_Data records_.
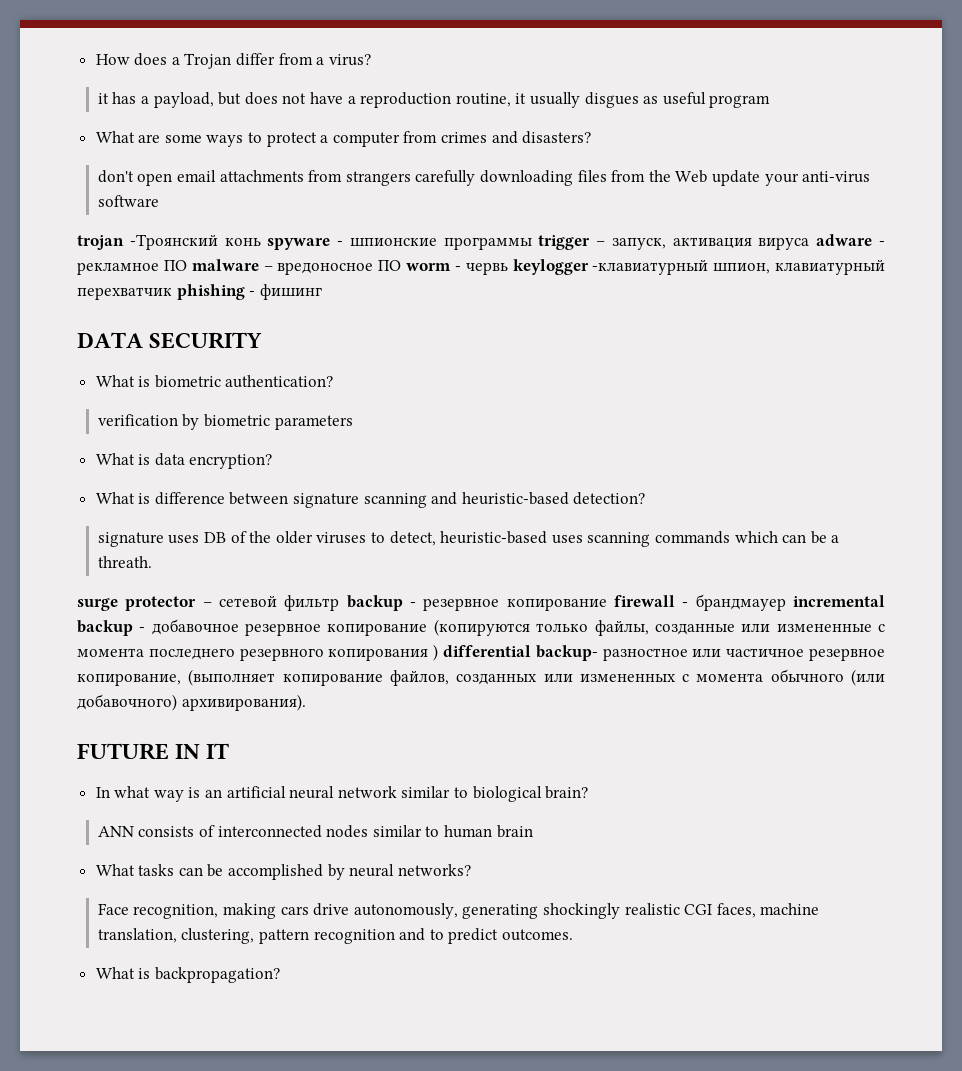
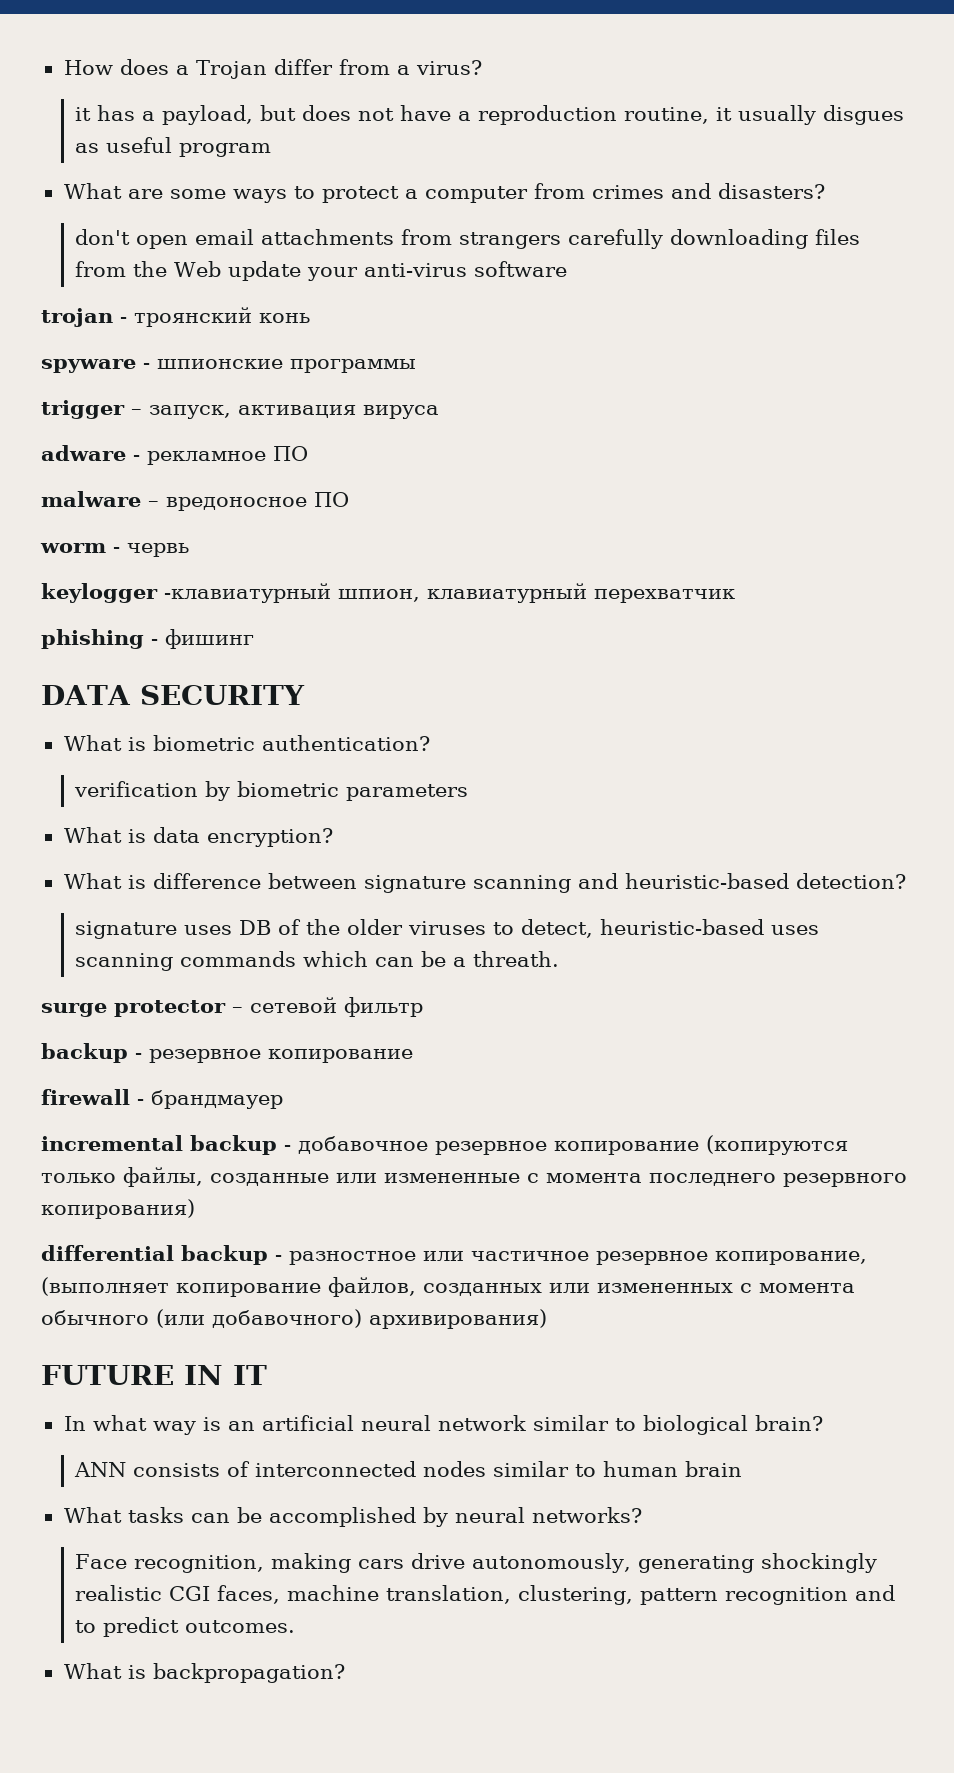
- trojan -Троянский конь spyware - шпионские программы trigger – запуск, активация вируса adware - рекламное ПО malware – вредоносное ПО worm - червь keylogger -клавиатурный шпион, клавиатурный перехватчик phishing - фишинг
+ trojan - троянский конь
+ spyware - шпионские программы
+ trigger – запуск, активация вируса
+ adware - рекламное ПО
+ malware – вредоносное ПО
+ worm - червь
+ keylogger -клавиатурный шпион, клавиатурный перехватчик
+ phishing - фишинг
- surge protector – сетевой фильтр backup - резервное копирование firewall - брандмауер incremental backup - добавочное резервное копирование (копируются только файлы, созданные или измененные с момента последнего резервного копирования ) differential backup- разностное или частичное резервное копирование, (выполняет копирование файлов, созданных или измененных с момента обычного (или добавочного) архивирования).
+ surge protector – сетевой фильтр
+ backup - резервное копирование
+ firewall - брандмауер
+ incremental backup - добавочное резервное копирование (копируются только файлы, созданные или измененные с момента последнего резервного копирования)
+ differential backup - разностное или частичное резервное копирование, (выполняет копирование файлов, созданных или измененных с момента обычного (или добавочного) архивирования)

_What this task involves_.
All of the preceding material should be output verbatim, with the pictures excluded.

_Answer to the exercise_.
- trojan -Троянский конь spyware - шпионские программы trigger – запуск, активация вируса adware - рекламное ПО malware – вредоносное ПО worm - червь keylogger -клавиатурный шпион, клавиатурный перехватчик phishing - фишинг
+ trojan - троянский конь
+ spyware - шпионские программы
+ trigger – запуск, активация вируса
+ adware - рекламное ПО
+ malware – вредоносное ПО
+ worm - червь
+ keylogger -клавиатурный шпион, клавиатурный перехватчик
+ phishing - фишинг
- surge protector – сетевой фильтр backup - резервное копирование firewall - брандмауер incremental backup - добавочное резервное копирование (копируются только файлы, созданные или измененные с момента последнего резервного копирования ) differential backup- разностное или частичное резервное копирование, (выполняет копирование файлов, созданных или измененных с момента обычного (или добавочного) архивирования).
+ surge protector – сетевой фильтр
+ backup - резервное копирование
+ firewall - брандмауер
+ incremental backup - добавочное резервное копирование (копируются только файлы, созданные или измененные с момента последнего резервного копирования)
+ differential backup - разностное или частичное резервное копирование, (выполняет копирование файлов, созданных или измененных с момента обычного (или добавочного) архивирования)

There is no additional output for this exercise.